----- THE RECORDS -----
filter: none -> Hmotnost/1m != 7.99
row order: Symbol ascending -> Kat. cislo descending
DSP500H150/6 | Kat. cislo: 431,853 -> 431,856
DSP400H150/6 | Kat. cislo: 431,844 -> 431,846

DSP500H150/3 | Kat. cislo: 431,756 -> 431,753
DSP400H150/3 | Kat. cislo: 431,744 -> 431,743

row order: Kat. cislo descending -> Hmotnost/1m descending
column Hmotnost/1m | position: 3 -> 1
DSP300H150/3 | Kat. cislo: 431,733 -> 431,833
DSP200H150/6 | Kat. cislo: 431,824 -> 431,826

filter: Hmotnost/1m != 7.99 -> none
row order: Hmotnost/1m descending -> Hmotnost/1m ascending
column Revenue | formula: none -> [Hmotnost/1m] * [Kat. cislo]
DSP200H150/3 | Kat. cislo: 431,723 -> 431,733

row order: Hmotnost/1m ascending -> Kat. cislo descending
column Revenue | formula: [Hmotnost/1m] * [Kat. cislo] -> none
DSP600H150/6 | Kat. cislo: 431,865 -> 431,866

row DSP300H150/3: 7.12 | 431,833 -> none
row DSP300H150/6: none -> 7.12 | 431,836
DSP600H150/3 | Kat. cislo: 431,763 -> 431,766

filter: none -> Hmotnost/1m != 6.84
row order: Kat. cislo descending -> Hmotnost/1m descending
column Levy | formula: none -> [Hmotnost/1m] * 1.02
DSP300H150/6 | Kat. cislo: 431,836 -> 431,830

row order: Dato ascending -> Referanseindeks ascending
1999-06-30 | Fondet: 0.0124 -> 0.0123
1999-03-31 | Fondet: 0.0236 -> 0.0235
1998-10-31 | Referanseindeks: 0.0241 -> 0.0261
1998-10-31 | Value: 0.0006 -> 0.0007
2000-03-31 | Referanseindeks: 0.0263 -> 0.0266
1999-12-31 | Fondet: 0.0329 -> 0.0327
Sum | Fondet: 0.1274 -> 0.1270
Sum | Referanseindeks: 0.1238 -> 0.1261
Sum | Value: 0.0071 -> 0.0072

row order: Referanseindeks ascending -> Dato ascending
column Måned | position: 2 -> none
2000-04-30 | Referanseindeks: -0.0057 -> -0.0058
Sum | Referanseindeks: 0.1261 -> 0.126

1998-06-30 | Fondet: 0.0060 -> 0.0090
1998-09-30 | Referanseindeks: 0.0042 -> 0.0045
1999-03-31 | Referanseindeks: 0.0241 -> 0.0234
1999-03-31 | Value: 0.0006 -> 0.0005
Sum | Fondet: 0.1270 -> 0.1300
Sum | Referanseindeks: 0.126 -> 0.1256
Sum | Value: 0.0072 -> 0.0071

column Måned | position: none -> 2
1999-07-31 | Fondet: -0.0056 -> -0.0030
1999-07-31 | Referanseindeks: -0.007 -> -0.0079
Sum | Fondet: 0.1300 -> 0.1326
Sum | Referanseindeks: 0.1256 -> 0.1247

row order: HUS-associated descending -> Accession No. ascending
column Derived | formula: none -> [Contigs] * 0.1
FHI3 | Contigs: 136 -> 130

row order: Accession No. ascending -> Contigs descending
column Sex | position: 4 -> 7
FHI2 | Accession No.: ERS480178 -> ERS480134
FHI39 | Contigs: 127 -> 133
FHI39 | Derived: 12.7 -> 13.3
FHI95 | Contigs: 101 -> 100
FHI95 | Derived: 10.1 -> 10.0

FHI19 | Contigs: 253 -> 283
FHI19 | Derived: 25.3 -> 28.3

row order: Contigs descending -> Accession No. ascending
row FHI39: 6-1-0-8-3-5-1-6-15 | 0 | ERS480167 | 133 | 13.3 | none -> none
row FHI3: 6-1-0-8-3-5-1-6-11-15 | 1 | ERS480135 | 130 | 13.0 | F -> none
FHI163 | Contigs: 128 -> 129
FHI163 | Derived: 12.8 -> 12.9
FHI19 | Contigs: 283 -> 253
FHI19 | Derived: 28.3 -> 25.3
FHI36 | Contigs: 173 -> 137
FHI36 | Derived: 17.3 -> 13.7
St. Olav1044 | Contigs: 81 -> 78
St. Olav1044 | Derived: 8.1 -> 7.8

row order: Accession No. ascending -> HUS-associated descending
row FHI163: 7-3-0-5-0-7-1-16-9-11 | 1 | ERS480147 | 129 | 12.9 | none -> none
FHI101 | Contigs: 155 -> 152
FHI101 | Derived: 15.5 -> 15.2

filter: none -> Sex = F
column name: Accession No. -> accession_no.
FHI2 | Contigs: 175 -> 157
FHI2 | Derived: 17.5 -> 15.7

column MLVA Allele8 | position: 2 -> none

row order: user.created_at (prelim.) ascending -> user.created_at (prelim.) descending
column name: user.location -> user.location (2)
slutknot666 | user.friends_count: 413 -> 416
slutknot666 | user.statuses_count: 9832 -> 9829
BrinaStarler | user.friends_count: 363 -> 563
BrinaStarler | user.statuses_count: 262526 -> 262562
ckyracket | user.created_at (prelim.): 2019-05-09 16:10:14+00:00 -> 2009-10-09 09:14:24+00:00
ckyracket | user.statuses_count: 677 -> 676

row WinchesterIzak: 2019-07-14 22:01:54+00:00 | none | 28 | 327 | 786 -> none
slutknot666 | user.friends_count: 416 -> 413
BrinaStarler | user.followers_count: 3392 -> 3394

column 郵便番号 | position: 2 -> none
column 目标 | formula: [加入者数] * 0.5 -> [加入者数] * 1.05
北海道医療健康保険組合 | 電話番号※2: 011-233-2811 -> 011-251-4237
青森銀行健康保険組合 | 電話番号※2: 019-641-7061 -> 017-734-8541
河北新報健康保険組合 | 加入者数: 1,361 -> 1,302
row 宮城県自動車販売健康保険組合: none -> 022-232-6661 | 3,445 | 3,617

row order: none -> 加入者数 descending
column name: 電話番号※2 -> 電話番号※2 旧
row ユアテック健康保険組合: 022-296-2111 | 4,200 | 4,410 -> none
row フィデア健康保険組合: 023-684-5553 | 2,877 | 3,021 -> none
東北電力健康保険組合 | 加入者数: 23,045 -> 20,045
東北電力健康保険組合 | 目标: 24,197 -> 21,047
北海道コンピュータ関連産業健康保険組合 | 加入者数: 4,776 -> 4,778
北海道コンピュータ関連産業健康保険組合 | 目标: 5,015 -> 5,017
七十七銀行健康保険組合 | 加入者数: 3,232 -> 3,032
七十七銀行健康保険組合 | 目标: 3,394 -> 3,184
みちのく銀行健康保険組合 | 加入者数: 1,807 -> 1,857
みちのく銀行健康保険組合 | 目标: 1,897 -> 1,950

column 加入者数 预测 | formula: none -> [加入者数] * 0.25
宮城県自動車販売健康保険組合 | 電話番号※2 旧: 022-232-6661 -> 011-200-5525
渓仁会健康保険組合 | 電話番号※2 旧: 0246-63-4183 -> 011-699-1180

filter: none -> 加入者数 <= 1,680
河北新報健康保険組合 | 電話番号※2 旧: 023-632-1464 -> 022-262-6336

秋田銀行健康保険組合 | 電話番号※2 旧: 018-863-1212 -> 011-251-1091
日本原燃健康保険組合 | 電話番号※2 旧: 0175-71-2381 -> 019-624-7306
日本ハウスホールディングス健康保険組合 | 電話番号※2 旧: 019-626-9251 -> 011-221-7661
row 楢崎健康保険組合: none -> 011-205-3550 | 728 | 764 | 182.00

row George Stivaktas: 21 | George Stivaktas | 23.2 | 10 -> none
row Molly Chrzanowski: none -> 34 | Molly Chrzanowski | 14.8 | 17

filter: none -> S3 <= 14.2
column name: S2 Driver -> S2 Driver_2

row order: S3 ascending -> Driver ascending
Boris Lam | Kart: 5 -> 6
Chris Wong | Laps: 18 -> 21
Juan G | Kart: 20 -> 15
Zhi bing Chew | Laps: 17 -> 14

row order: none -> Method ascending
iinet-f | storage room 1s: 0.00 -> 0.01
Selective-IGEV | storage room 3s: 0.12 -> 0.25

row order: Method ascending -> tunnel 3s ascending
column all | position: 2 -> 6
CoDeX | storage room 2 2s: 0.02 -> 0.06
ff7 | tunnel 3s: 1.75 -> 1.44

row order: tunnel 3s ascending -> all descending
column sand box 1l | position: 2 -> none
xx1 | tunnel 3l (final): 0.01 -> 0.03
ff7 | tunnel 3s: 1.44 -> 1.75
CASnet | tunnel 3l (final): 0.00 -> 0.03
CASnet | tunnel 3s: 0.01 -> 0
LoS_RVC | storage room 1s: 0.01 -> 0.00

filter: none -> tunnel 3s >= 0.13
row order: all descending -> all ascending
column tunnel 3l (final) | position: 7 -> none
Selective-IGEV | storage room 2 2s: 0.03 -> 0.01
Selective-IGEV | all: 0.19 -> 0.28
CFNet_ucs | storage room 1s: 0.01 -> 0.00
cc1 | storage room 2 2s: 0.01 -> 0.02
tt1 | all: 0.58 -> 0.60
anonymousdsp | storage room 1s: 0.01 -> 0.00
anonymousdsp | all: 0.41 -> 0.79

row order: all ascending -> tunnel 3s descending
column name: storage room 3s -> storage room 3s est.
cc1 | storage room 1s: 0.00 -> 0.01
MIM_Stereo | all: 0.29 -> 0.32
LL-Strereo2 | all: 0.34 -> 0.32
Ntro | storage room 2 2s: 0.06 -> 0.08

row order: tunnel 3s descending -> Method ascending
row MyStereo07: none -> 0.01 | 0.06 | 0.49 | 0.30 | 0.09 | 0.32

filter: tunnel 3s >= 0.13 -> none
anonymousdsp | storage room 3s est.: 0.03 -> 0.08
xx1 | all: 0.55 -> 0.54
-----
● WHAT IS NEEDED:
Could you set down, exactly as written, the lines above between the one holding "FHI19 | Contigs: 253 -> 283" and the one holding "FHI2 | Derived: 17.5 -> 15.7", inclusive, and nothing more?

● EXERCISE RESULT:
FHI19 | Contigs: 253 -> 283
FHI19 | Derived: 25.3 -> 28.3

row order: Contigs descending -> Accession No. ascending
row FHI39: 6-1-0-8-3-5-1-6-15 | 0 | ERS480167 | 133 | 13.3 | none -> none
row FHI3: 6-1-0-8-3-5-1-6-11-15 | 1 | ERS480135 | 130 | 13.0 | F -> none
FHI163 | Contigs: 128 -> 129
FHI163 | Derived: 12.8 -> 12.9
FHI19 | Contigs: 283 -> 253
FHI19 | Derived: 28.3 -> 25.3
FHI36 | Contigs: 173 -> 137
FHI36 | Derived: 17.3 -> 13.7
St. Olav1044 | Contigs: 81 -> 78
St. Olav1044 | Derived: 8.1 -> 7.8

row order: Accession No. ascending -> HUS-associated descending
row FHI163: 7-3-0-5-0-7-1-16-9-11 | 1 | ERS480147 | 129 | 12.9 | none -> none
FHI101 | Contigs: 155 -> 152
FHI101 | Derived: 15.5 -> 15.2

filter: none -> Sex = F
column name: Accession No. -> accession_no.
FHI2 | Contigs: 175 -> 157
FHI2 | Derived: 17.5 -> 15.7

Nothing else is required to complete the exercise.